> [What needs to be done]: Please give the entries again in full and exactly, without any picture.

> [Extracted entries]:

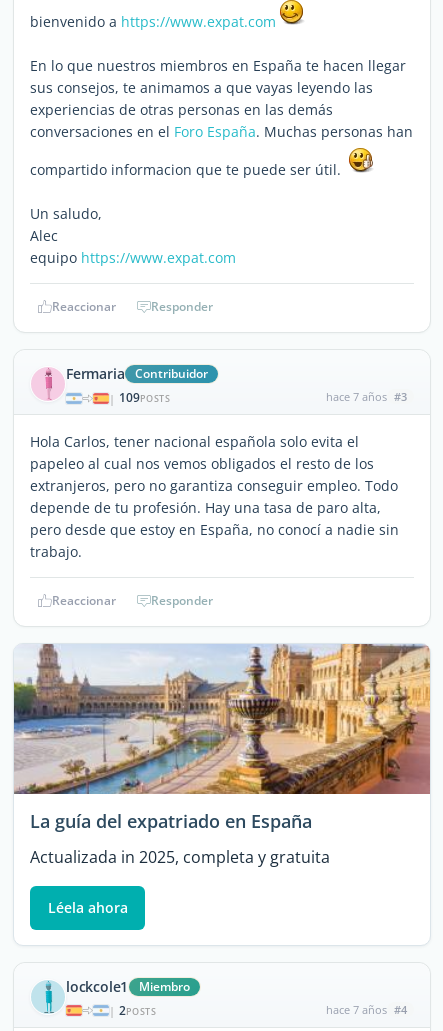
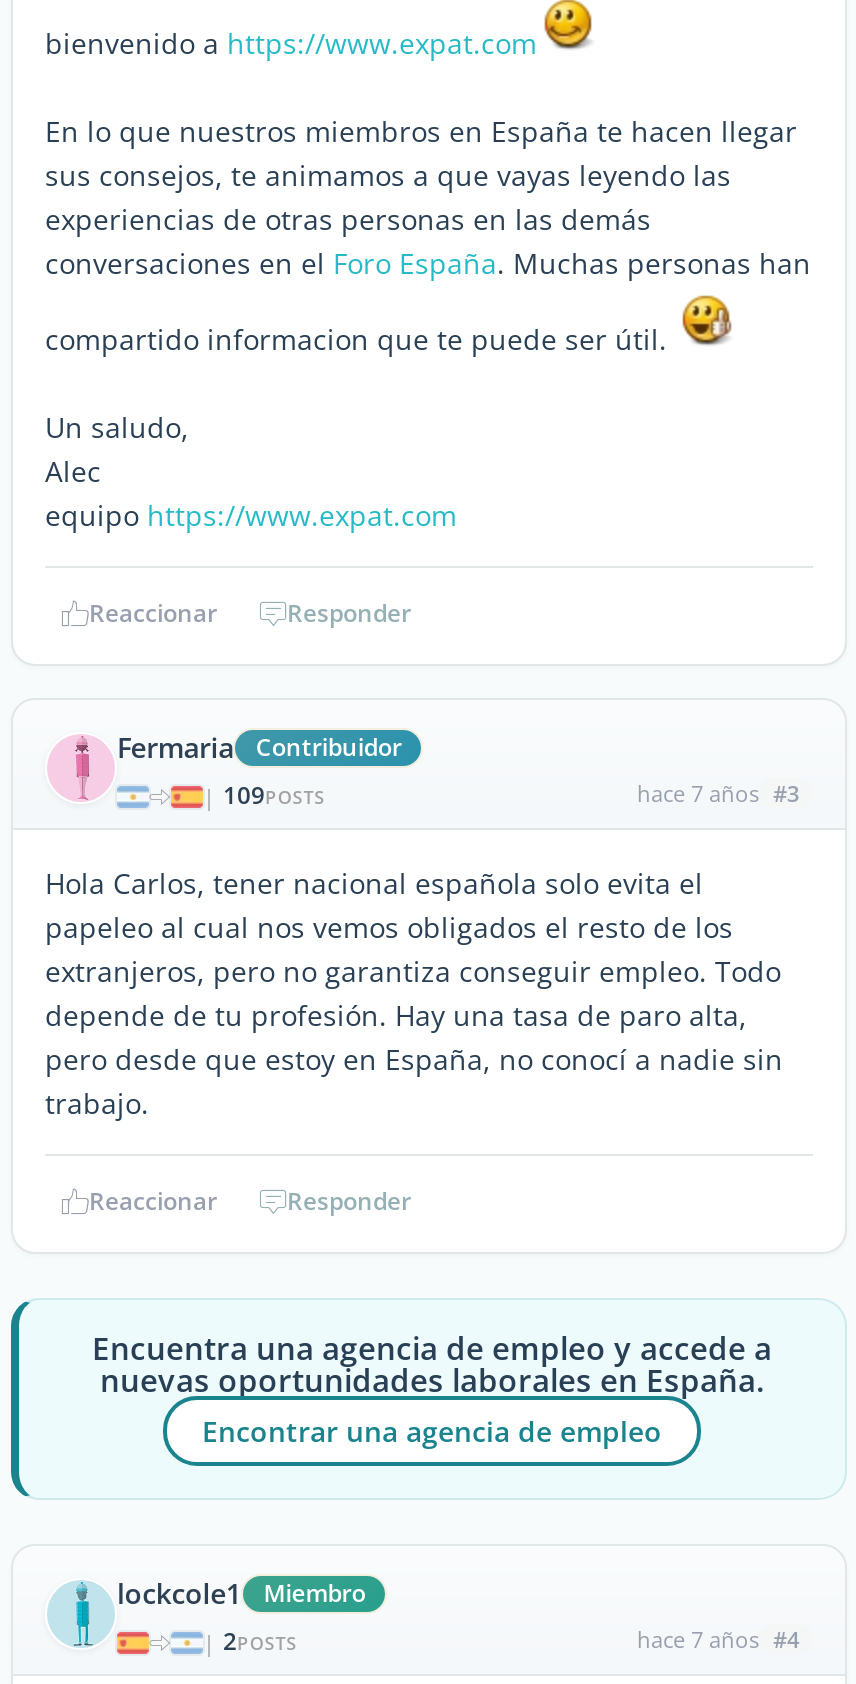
- [image]
- La guía del expatriado en España
- Actualizada in 2025, completa y gratuita
- Léela ahora
+ [image]
+ Encuentra una agencia de empleo y accede a
+ nuevas oportunidades laborales en España.
+ Encontrar una agencia de empleo
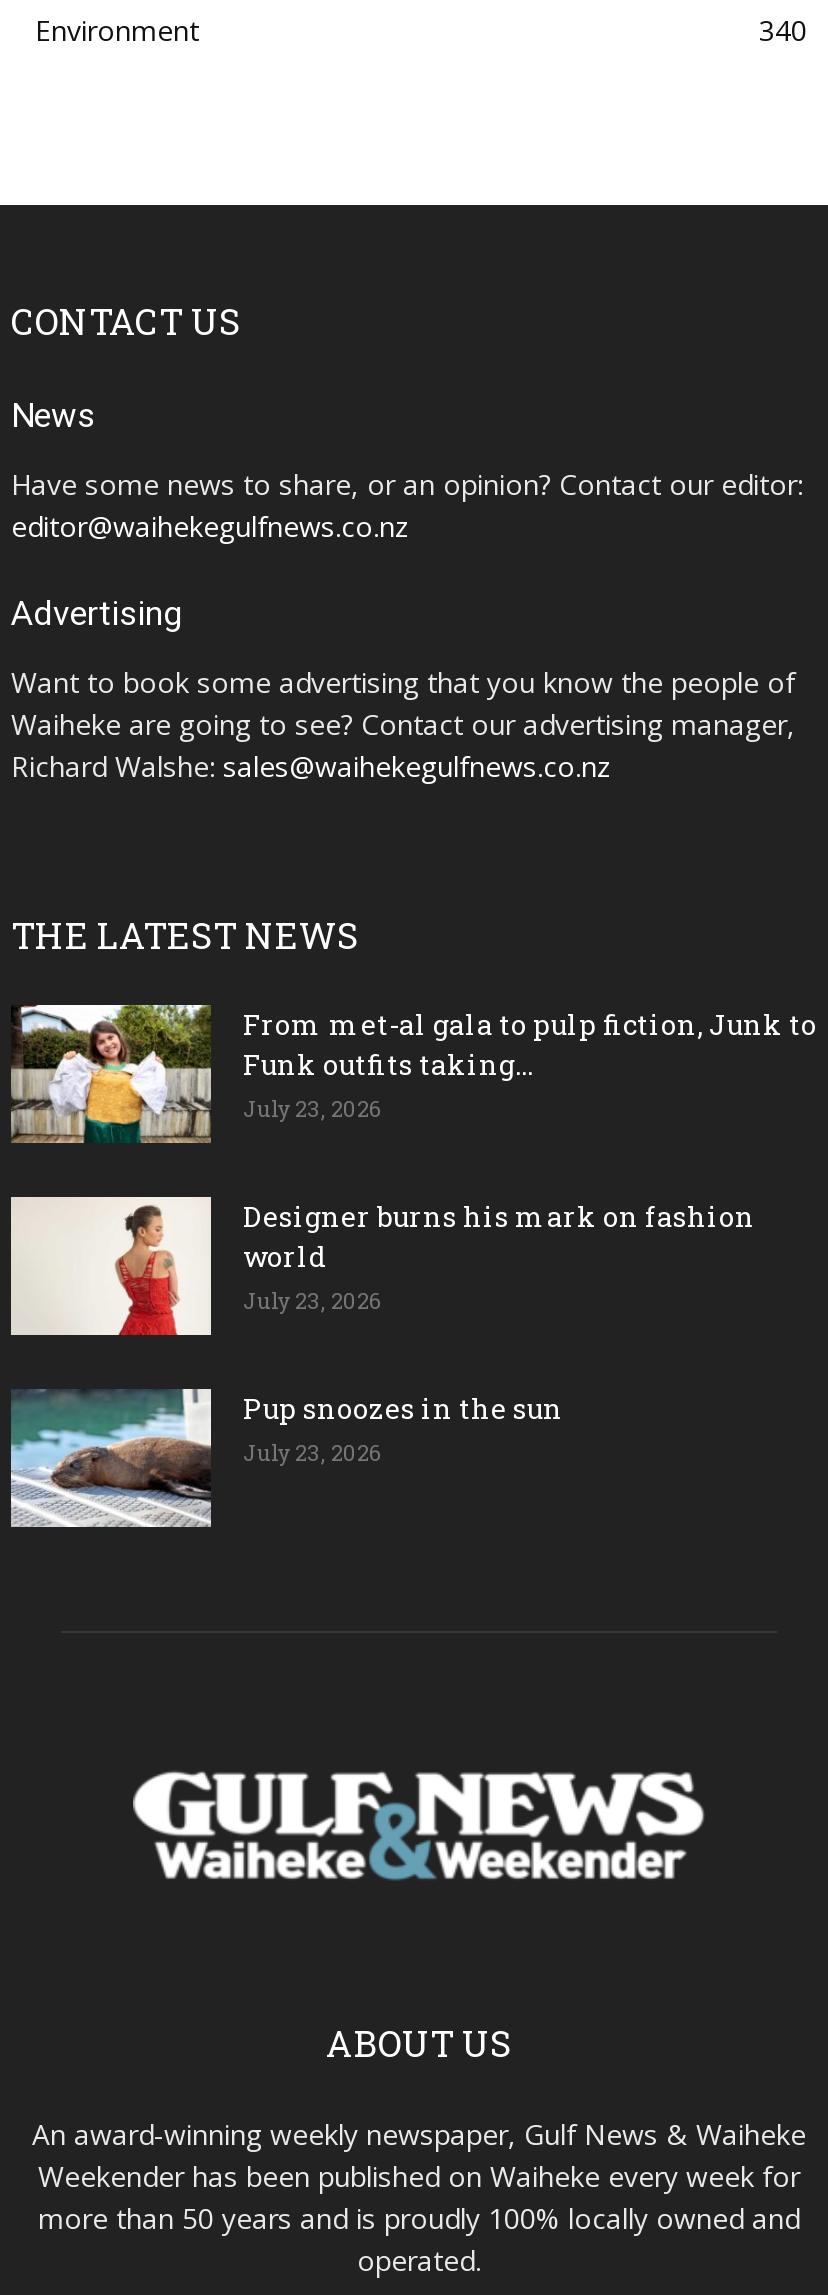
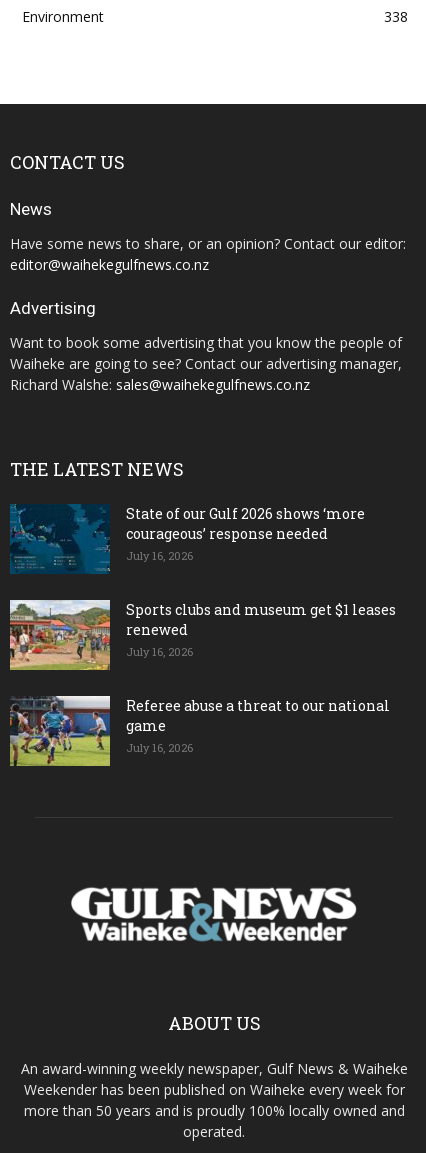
- 340
+ 338

- [image]
- From met-al gala to pulp fiction, Junk to
- Funk outfits taking...
- July 23, 2026
+ [image]
+ State of our Gulf 2026 shows ‘more
+ courageous’ response needed
+ July 16, 2026

- [image]
- Designer burns his mark on fashion
- world
- July 23, 2026
+ [image]
+ Sports clubs and museum get $1 leases
+ renewed
+ July 16, 2026

- [image]
- Pup snoozes in the sun
- July 23, 2026
+ [image]
+ Referee abuse a threat to our national
+ game
+ July 16, 2026
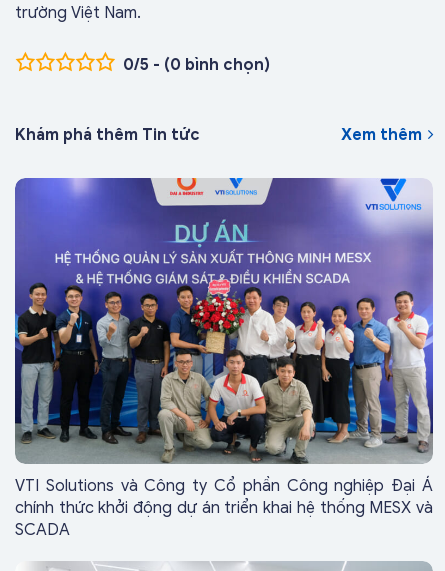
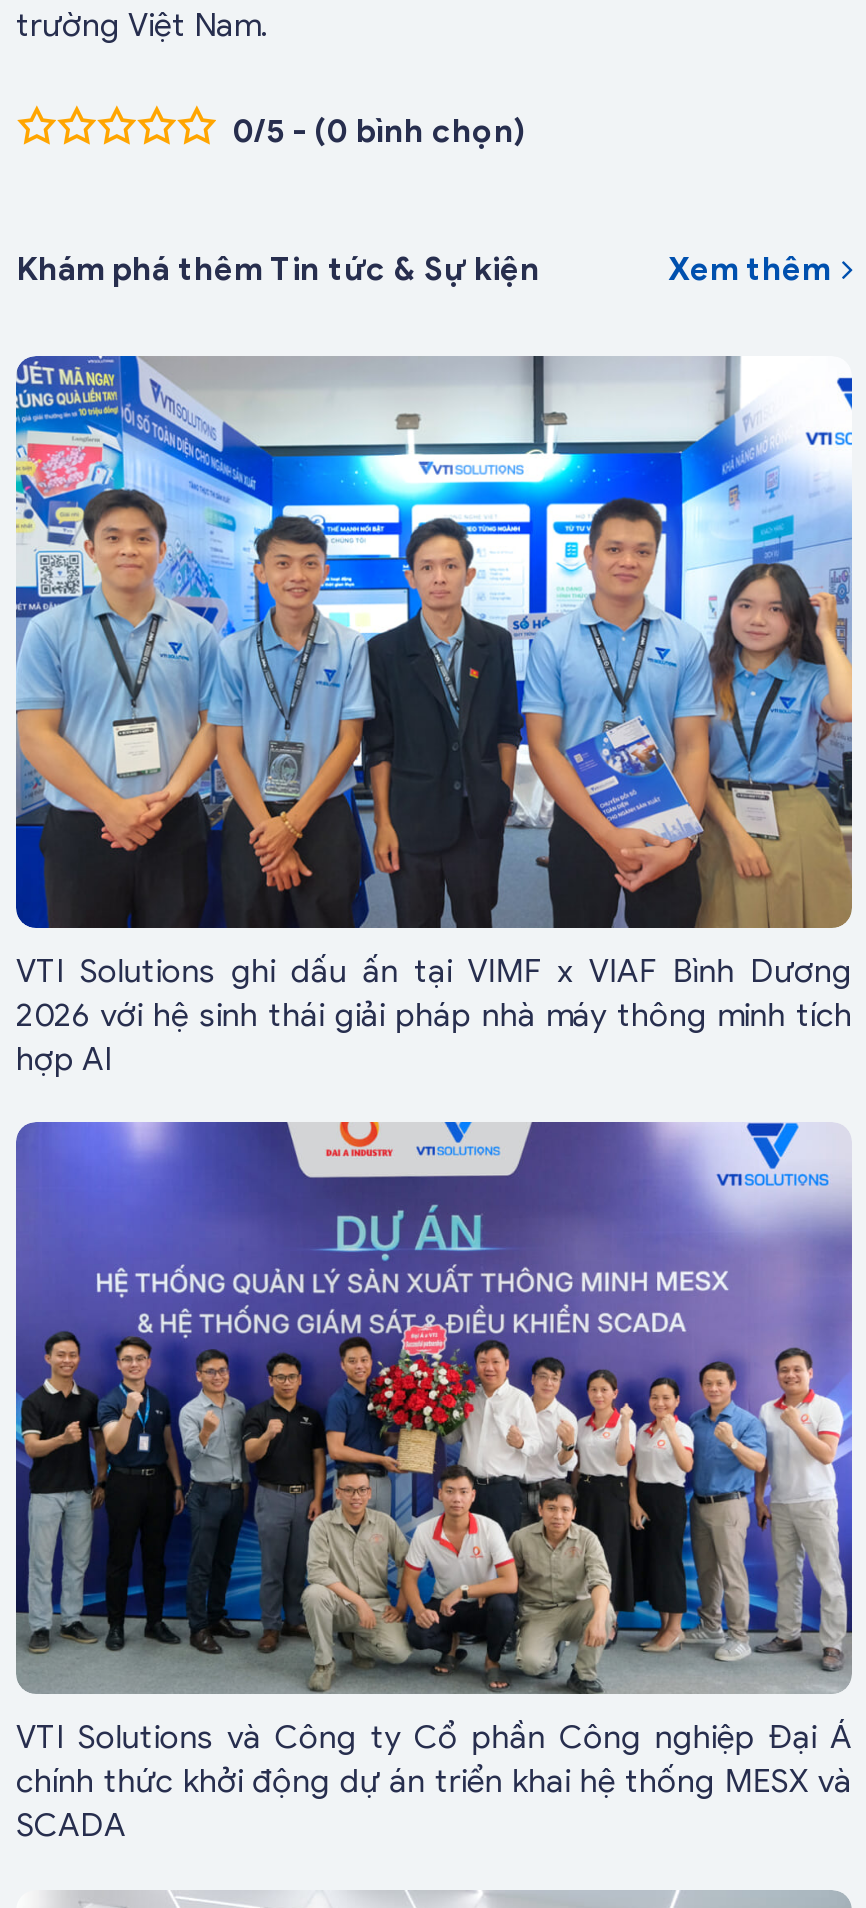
- Khám phá thêm Tin tức
+ Khám phá thêm Tin tức & Sự kiện

+ [image]
+ VTI Solutions ghi dấu ấn tại VIMF x VIAF Bình Dương
+ 2026 với hệ sinh thái giải pháp nhà máy thông minh tích
+ hợp AI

> [Result of the exercise]:
- [image]
- La guía del expatriado en España
- Actualizada in 2025, completa y gratuita
- Léela ahora
+ [image]
+ Encuentra una agencia de empleo y accede a
+ nuevas oportunidades laborales en España.
+ Encontrar una agencia de empleo
- 340
+ 338

- [image]
- From met-al gala to pulp fiction, Junk to
- Funk outfits taking...
- July 23, 2026
+ [image]
+ State of our Gulf 2026 shows ‘more
+ courageous’ response needed
+ July 16, 2026

- [image]
- Designer burns his mark on fashion
- world
- July 23, 2026
+ [image]
+ Sports clubs and museum get $1 leases
+ renewed
+ July 16, 2026

- [image]
- Pup snoozes in the sun
- July 23, 2026
+ [image]
+ Referee abuse a threat to our national
+ game
+ July 16, 2026
- Khám phá thêm Tin tức
+ Khám phá thêm Tin tức & Sự kiện

+ [image]
+ VTI Solutions ghi dấu ấn tại VIMF x VIAF Bình Dương
+ 2026 với hệ sinh thái giải pháp nhà máy thông minh tích
+ hợp AI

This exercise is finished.